» Exercise details: Retype the records word for word. Skip every image.

» Material shown:
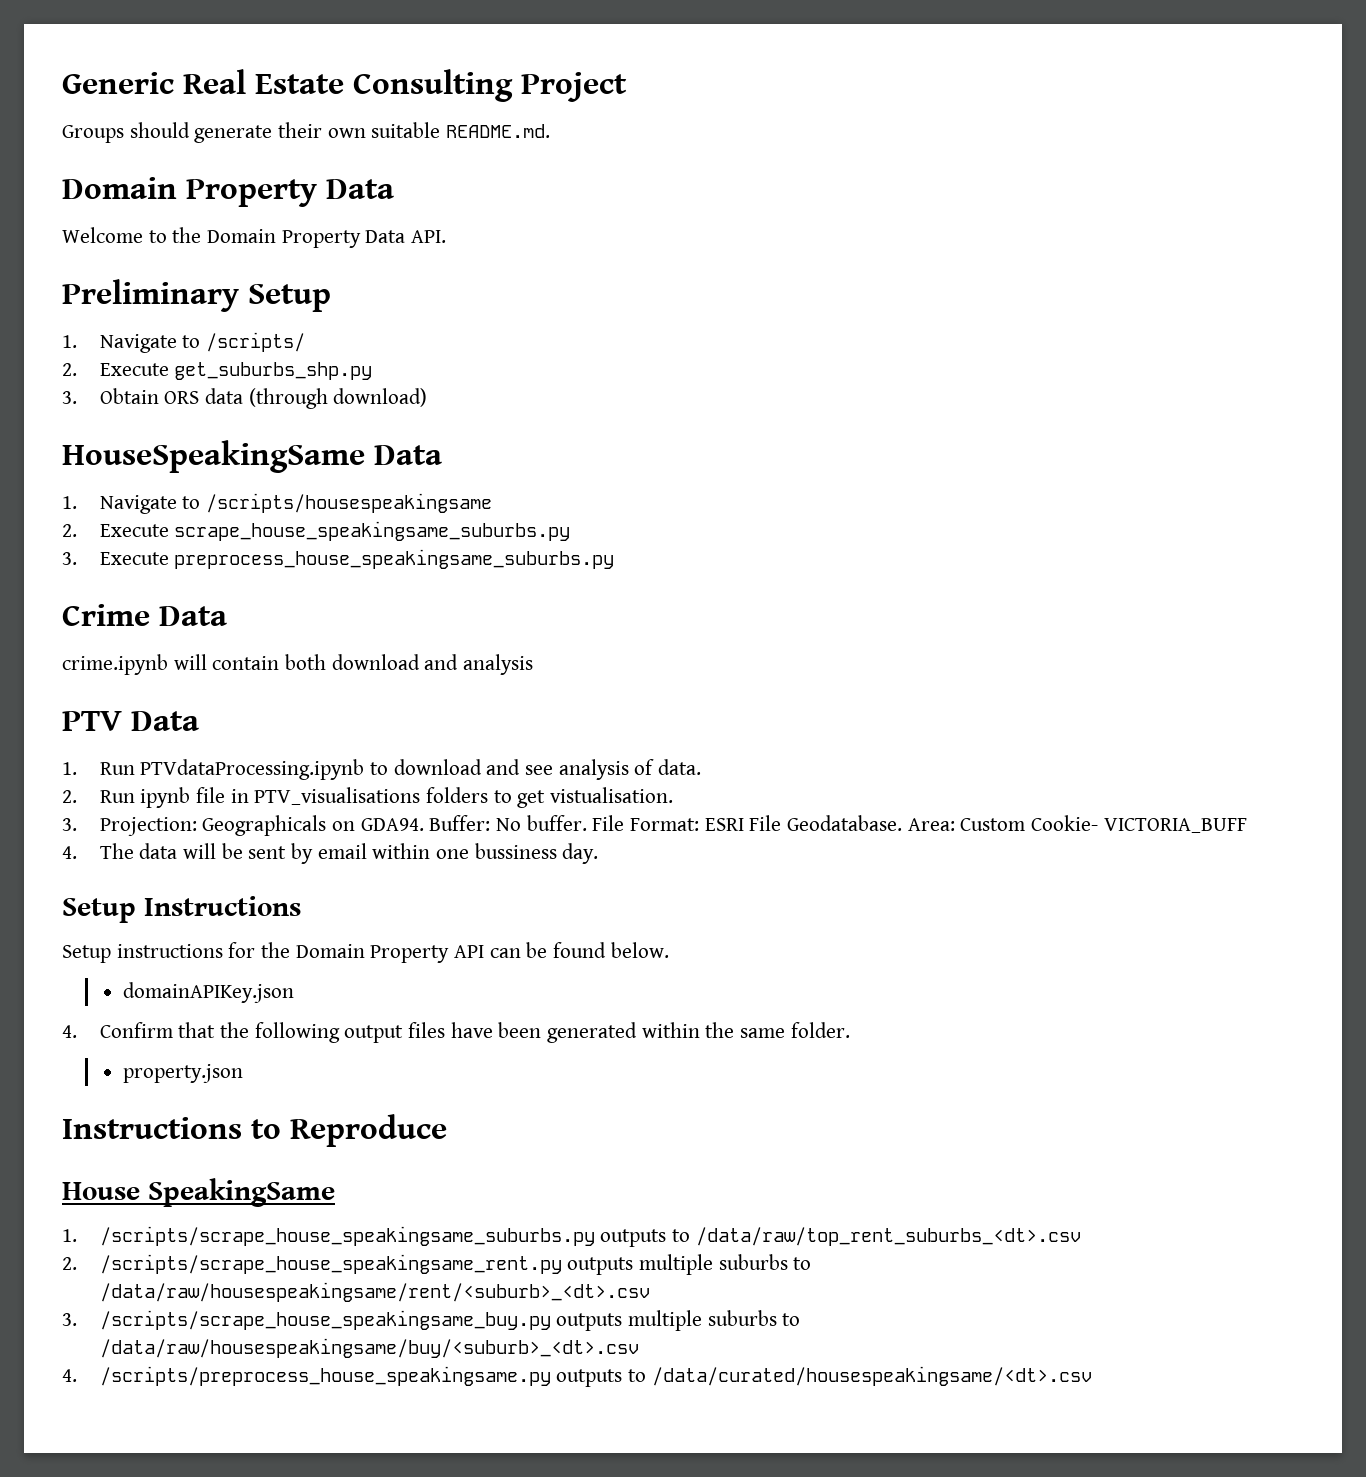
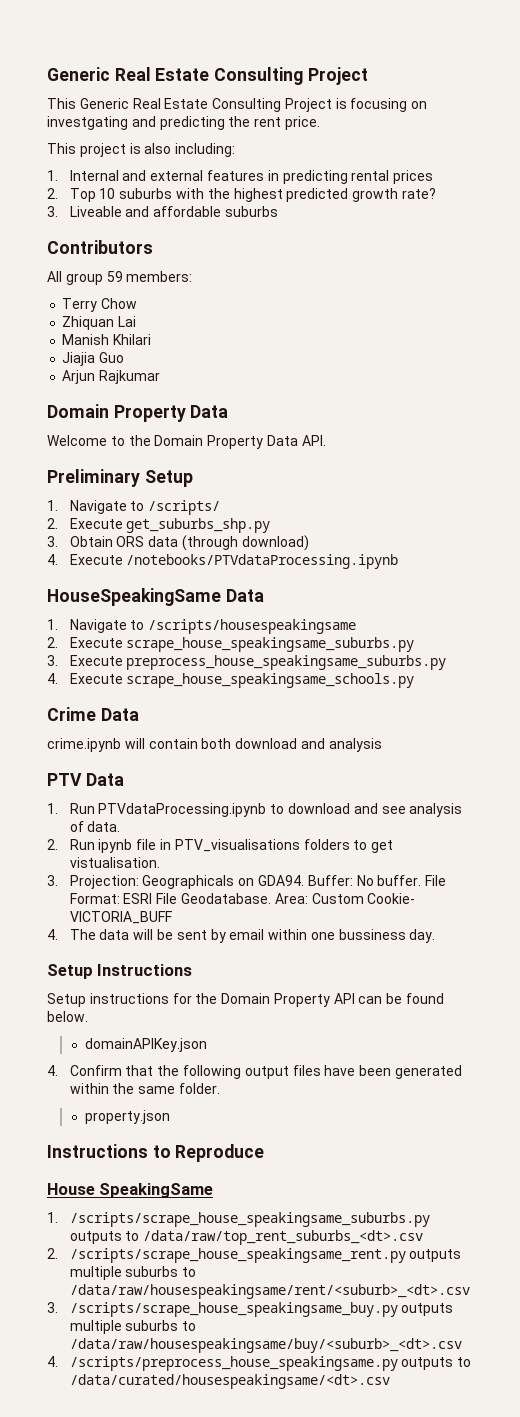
[62,122,551,143] Groups should generate their own suitable README.md. -> [47,98,428,112] [47,116,320,130] [47,143,236,157] [47,170,434,184] [47,188,436,202] [47,206,279,217] [47,240,153,254] [47,271,193,285] [62,298,138,312] [62,316,137,330] [62,334,152,345] [62,352,125,366] [62,370,161,384] This Generic Real Estate Consulting Project is focusing on investgating and predicting the rent price. // This project is also including: // 1. Internal and external features in predicting rental prices // 2. Top 10 suburbs with the highest predicted growth rate? // 3. Liveable and affordable suburbs // Contributors // All group 59 members: // Terry Chow // Zhiquan Lai // Manish Khilari // Jiajia Guo // Arjun Rajkumar
(428, 397) none -> [47,554,399,569] // 4. Execute /notebooks/PTVdataProcessing.ipynb
(615, 559) none -> [47,673,415,688] // 4. Execute scrape_house_speakingsame_schools.py

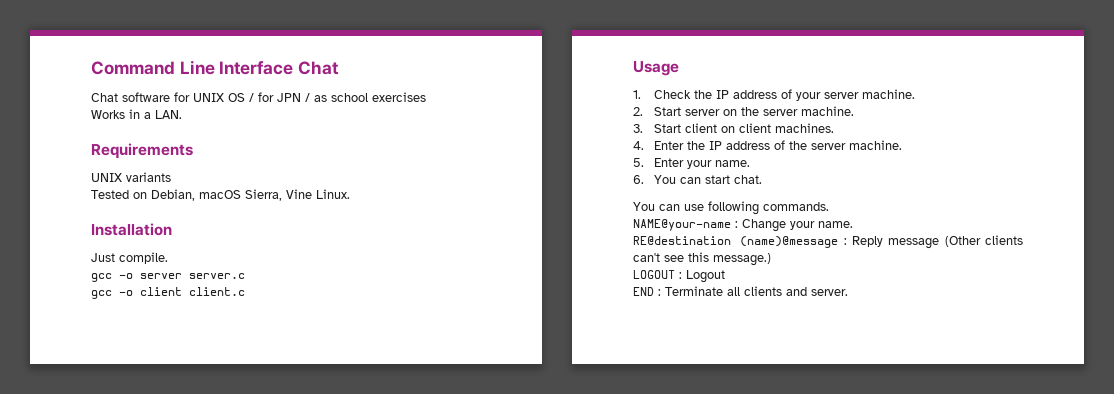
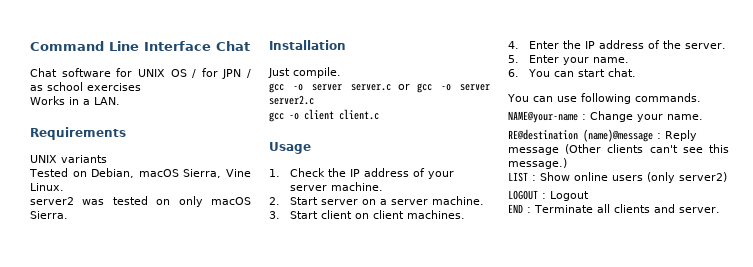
(350, 194) none -> [30,196,252,207] [30,211,68,219] // server2 was tested on only macOS Sierra.
(245, 276) none -> [397,83,490,93] [269,95,314,105] or gcc -o server server2.c
[741,107,760,116] the -> [380,199,388,205] a
[811,140,903,150] server machine. -> [685,43,727,49] server.
(771, 259) none -> [508,172,727,183] // LIST : Show online users (only server2)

» Problem solution:
[62,122,551,143] Groups should generate their own suitable README.md. -> [47,98,428,112] [47,116,320,130] [47,143,236,157] [47,170,434,184] [47,188,436,202] [47,206,279,217] [47,240,153,254] [47,271,193,285] [62,298,138,312] [62,316,137,330] [62,334,152,345] [62,352,125,366] [62,370,161,384] This Generic Real Estate Consulting Project is focusing on investgating and predicting the rent price. // This project is also including: // 1. Internal and external features in predicting rental prices // 2. Top 10 suburbs with the highest predicted growth rate? // 3. Liveable and affordable suburbs // Contributors // All group 59 members: // Terry Chow // Zhiquan Lai // Manish Khilari // Jiajia Guo // Arjun Rajkumar
(428, 397) none -> [47,554,399,569] // 4. Execute /notebooks/PTVdataProcessing.ipynb
(615, 559) none -> [47,673,415,688] // 4. Execute scrape_house_speakingsame_schools.py

(350, 194) none -> [30,196,252,207] [30,211,68,219] // server2 was tested on only macOS Sierra.
(245, 276) none -> [397,83,490,93] [269,95,314,105] or gcc -o server server2.c
[741,107,760,116] the -> [380,199,388,205] a
[811,140,903,150] server machine. -> [685,43,727,49] server.
(771, 259) none -> [508,172,727,183] // LIST : Show online users (only server2)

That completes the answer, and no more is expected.